La ville de Paoua (Préfecture de l’Ouham-Pende, Nord-ouest) n’est pas en reste, elle qui a servi de base arrière à l’ancienne rébellion -la plus grande du pays- de l’Armée Populaire pour la Restauration de la Démocratie (APRD). Suite aux accords de Paix et au processus de Désarment, Démobilisation et Réinsertion (DDR), APRD s’est auto-dissoute, le 17 mai 2012.
 
A Bria, Paoua, ou ailleurs dans le pays où sévissent les groupes politico-militaires, de nombreuses victimes sont dénombrées, soit durant des affrontements inter-rébellions soit face aux Forces Armées Centrafricaines (FACA). Mais la présence de groupes rebelles est davantage synonyme d’exactions parmi les civils, le plus souvent des personnes vulnérables, dont les femmes et des enfants.
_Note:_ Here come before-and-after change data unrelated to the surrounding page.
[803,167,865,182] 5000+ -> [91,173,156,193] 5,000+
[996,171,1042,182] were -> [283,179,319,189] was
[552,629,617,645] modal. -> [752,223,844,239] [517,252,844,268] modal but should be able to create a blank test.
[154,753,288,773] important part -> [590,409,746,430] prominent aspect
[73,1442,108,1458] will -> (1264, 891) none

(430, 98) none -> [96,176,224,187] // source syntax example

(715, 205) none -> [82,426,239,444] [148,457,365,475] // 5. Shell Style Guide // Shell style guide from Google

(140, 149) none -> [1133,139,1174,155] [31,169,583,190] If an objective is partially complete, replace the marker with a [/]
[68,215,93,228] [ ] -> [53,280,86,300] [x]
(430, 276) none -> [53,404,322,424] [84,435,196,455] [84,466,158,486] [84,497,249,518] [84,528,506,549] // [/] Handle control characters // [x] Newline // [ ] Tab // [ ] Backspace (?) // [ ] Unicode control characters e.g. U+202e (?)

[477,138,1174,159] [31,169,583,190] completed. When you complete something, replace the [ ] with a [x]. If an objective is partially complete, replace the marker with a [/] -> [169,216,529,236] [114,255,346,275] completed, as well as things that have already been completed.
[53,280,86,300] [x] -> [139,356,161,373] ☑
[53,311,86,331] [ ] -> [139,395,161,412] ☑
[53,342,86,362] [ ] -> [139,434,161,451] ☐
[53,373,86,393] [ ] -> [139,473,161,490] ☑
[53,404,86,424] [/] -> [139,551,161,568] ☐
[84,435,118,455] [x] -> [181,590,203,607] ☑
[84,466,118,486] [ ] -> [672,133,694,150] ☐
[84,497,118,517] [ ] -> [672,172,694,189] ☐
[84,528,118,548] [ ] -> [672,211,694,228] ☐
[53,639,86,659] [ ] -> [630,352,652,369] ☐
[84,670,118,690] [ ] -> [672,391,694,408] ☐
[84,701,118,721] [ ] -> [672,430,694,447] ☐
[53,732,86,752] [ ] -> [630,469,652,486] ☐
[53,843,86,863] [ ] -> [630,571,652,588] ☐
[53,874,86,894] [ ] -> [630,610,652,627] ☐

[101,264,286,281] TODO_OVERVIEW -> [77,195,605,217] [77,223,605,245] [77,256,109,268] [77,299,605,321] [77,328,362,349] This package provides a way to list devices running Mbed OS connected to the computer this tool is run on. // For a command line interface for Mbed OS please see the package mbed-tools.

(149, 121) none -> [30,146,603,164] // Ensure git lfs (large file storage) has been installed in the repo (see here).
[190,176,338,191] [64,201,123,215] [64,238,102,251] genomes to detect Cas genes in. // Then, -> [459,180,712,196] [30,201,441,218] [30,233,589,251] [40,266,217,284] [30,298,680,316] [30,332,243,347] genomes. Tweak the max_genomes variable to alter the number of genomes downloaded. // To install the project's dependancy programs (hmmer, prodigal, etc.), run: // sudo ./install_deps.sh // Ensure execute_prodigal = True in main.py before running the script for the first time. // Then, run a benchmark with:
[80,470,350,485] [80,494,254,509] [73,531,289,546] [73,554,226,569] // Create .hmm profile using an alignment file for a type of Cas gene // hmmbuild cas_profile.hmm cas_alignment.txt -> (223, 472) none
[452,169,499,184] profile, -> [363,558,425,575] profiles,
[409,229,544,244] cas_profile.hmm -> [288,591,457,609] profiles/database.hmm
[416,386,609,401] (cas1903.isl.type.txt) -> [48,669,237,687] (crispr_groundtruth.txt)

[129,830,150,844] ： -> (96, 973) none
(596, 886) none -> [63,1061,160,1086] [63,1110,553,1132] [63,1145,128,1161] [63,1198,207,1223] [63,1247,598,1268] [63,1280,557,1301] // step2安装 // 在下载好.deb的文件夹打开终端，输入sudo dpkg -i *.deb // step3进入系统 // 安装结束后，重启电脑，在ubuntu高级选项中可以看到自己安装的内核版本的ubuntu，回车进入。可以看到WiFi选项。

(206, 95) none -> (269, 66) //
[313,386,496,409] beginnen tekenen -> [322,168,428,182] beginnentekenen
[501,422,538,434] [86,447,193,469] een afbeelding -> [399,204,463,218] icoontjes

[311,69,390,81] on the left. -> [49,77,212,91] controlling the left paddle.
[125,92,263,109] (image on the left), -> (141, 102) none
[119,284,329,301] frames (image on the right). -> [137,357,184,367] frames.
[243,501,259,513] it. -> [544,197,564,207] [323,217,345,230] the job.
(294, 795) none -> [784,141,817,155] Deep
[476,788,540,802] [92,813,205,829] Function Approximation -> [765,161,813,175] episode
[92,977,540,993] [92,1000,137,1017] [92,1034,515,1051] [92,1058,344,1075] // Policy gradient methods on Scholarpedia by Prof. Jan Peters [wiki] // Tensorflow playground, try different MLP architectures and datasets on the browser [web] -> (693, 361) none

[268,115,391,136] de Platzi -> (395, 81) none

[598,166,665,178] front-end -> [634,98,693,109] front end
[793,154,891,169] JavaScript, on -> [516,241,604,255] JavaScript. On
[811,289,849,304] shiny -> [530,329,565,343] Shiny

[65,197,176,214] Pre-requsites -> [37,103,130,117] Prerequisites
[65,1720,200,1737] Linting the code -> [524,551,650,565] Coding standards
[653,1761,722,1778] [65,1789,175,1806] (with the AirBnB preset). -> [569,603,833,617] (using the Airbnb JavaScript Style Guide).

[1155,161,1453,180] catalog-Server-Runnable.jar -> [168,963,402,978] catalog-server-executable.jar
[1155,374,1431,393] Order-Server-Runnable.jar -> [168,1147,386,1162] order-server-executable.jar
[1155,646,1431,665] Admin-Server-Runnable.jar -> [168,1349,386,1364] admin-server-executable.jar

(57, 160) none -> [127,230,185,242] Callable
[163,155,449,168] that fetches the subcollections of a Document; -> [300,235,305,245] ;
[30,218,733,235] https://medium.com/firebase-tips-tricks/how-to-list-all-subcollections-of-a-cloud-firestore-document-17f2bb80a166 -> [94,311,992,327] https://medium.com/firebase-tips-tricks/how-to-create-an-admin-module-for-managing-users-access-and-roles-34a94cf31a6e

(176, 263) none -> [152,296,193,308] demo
Et aujourd’hui encore, les femmes continuent de payer un lourd tribut.
 
En effet, comme le souligne Mme Zainab Hawa Bangura, qui était accompagnée, dans ces visites de terrain, d’une équipe d'Experts en matière de l'Etat de droit et de la violence sexuelle dans les conflits, du Coordonnateur régional chargé de la violence basée sur le Genre, ainsi que du Directeur de Cabinet de la Représentante spéciale du Secrétaire général des Nations Unies en RCA, Baboucarr Jagne, et de la Chef de la Cellule Genre du BINUCA, Mme Gladys Teni Atinga, « le conflits armés donnent prétexte à des exactions, le plus souvent, à l’égard des femmes ».
 
C’est pourquoi à Bria, après sa rencontre avec les autorités locales, dont le Préfet de la Haute Kotto, David Dendou, la Représentante spéciale du Secrétaire général des Nations Unies Chargée de la question des violences sexuelles en conflit a échangé avec une quarantaine de femmes, parmi lesquelles des leaders des organisations féminines de la localité, de même qu’avec les organisations non gouvernementales.
 Une rencontre qui a été l’occasion de passer en revue la violence sexuelle sous toutes ses coutures, en l’occurrence celle survenue durant les différents conflits qui ont eu lieu dans la région, sans oublier les actions entreprises pour y remédier ou la prévenir. « La raison de ma visite est de toucher du doigt les réalités vécues par les femmes durant ces conflits en RCA. Pour moi, il importe de mieux comprendre non seulement le contexte mais en plus de voir comment les femmes ont été affectées durant les conflits», a fait valoir Mme Bangura.
 
Déjà, pour les victimes, telles Mme Sadia, cette présence à leurs côtés de Mme Bangura est positive à bien des égards : « cette visite est pour nous porteuse d’espoir et de souffle nouveau, après les durs moments que nous avons vécus. Nous espérons que par Mme Bangura, notre voix sera portée haut pour que plus jamais nous ne revivions ces moments difficiles », espère-t-elle.
 
Les femmes de Bria ont profité de l’occasion pour présenter leurs doléances tant à l’endroit du Gouvernement que de la communauté internationale. Et plus que tout, elles « aspirent à la paix et à la sécurité, ayant plus qu’assez de la guerre et de la violence, et reconnaissant qu’en l'absence de paix, elles peuvent difficilement avoir accès à des moyens de subsistance et, ainsi, pouvoir se reconstruire ». Cette doléance comme tant d’autres, promet Mme Bangura, figura en pole position dans son prochain rapport au Conseil de Sécurité des Nations Unies.
 
En effet, martèle la Représentante spéciale du Secrétaire général des Nations Unies Chargée de la question des violences sexuelles en conflit, « je me dois d’attirer l’attention du monde sur la situation en RCA ; et en ce sens, je vais engager le Gouvernement, les groupes armés et les différents leaders militaires et tous les autres acteurs pour que des solutions soient trouvées aux problèmes des femmes».